Fall is here. That means it is time to refresh our memories on tenure & promotion (T&P) procedures. Our faculty completed the annual tenure workshop earlier this month. I co-facilitated a session for our pre-tenure folks on the “directed service” portion of the Libraries’ requirements for T&P. We discussed the critical nature of an individual’s position description and unclassified performance plan (UPP), the need for regular review of the UPP with the supervisor to ensure that it updated as needed throughout the year, the importance of ongoing communication with the supervisor, and the evidence that should be included in the individual’s portfolio in response to areas needing improvement/attention.
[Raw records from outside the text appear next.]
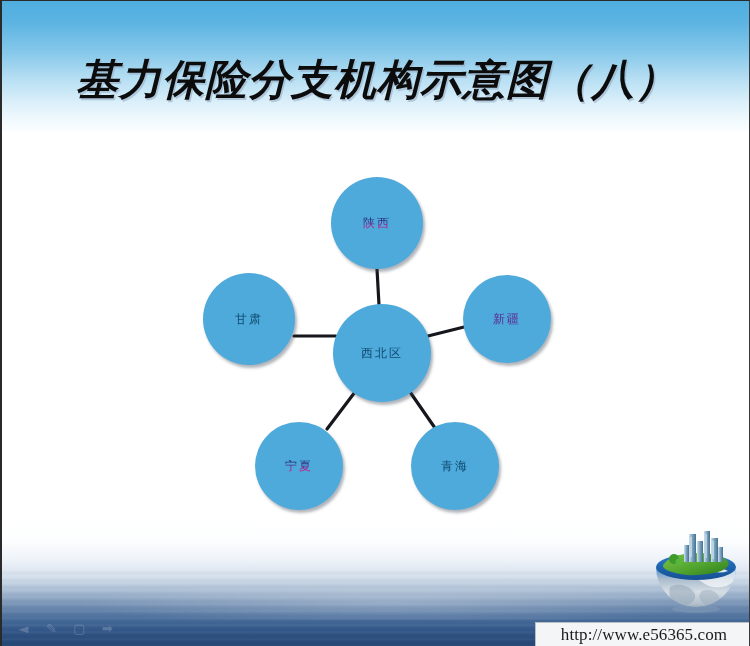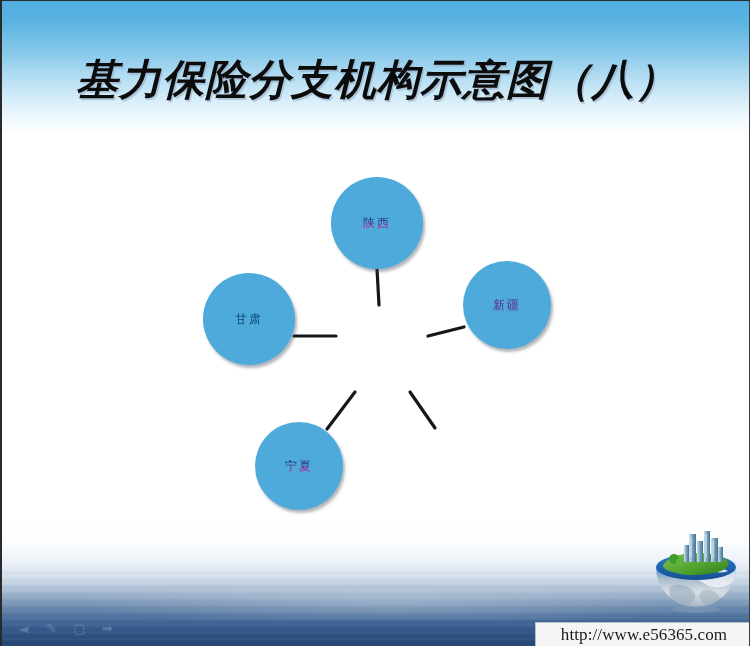--- a/index.html
+++ b/index.html
@@ -262,7 +262,7 @@
       <span class="node-label label-dark">甘肃</span>
     </div>
 
-    <div class="node" style="left:276px; top:92px; width:88px; height:88px;">
+    <div class="node" style="left:276px; top:106px; width:88px; height:88px;">
       <span class="node-label label-violet">新疆</span>
     </div>
 

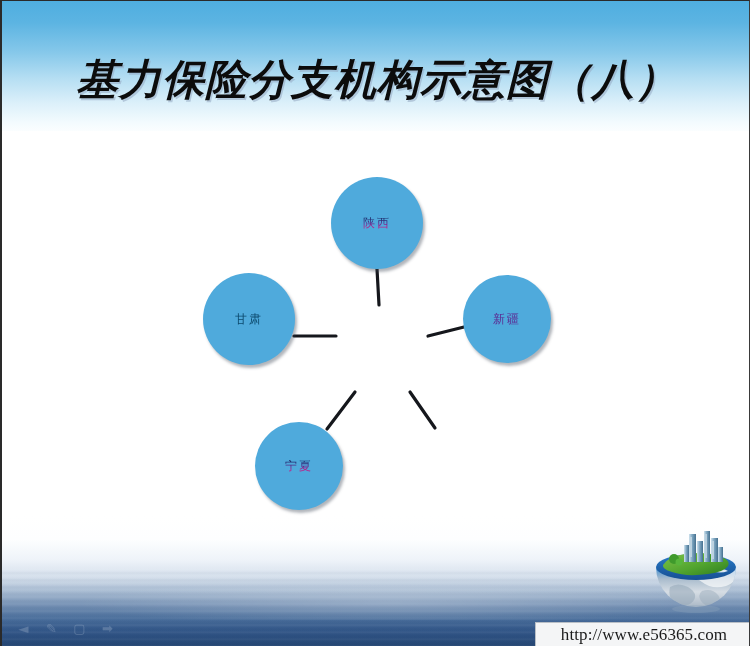--- a/index.html
+++ b/index.html
@@ -271,6 +271,9 @@
     </div>
 
 
+    <div class="node" style="left:146px; top:135px; width:98px; height:98px;">
+      <span class="node-label label-dark">西北区</span>
+    </div>
 
   </div>
 

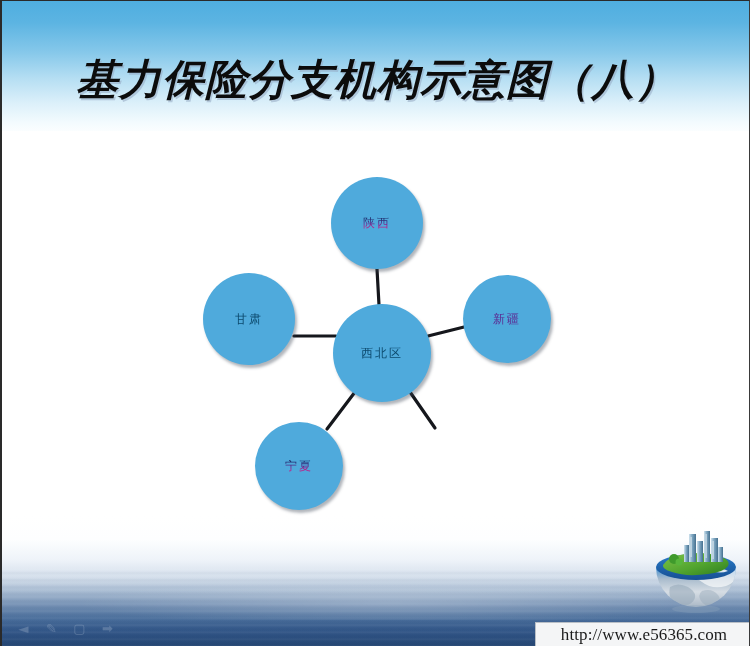--- a/index.html
+++ b/index.html
@@ -270,6 +270,9 @@
       <span class="node-label label-gradient">宁夏</span>
     </div>
 
+    <div class="node" style="left:224px; top:253px; width:88px; height:88px;">
+      <span class="node-label label-dark">青海</span>
+    </div>
 
     <div class="node" style="left:146px; top:135px; width:98px; height:98px;">
       <span class="node-label label-dark">西北区</span>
We encouraged folks to work closely with their supervisor, their assigned mentor, as well as with informal mentors.

Achieving tenure always seems like a daunting process as NASIG colleagues June Garner and Karen Davidson captured in their presentation at NASIG’s 2008 annual conference, Images of Academic Librarians: How Tenure Track Librarians Portray Themselves in the Promotion and/or Tenure Process. Their handout, available online for NASIG members & conference attendees, included examples of what individual librarians completed in the way of scholarship and non-directed service requirements in order to achieve tenure at their institutions. Many are quite rigorous. K-State Libraries’ criteria appear to fall in the middle of the pack, which I think is a good thing!

One thing I try to stress to individuals here: do your job and do it well. If you are lucky, your non-directed and research/creative foci will have their roots in your directed service. For me, those roots were in serials. And look what happened to me!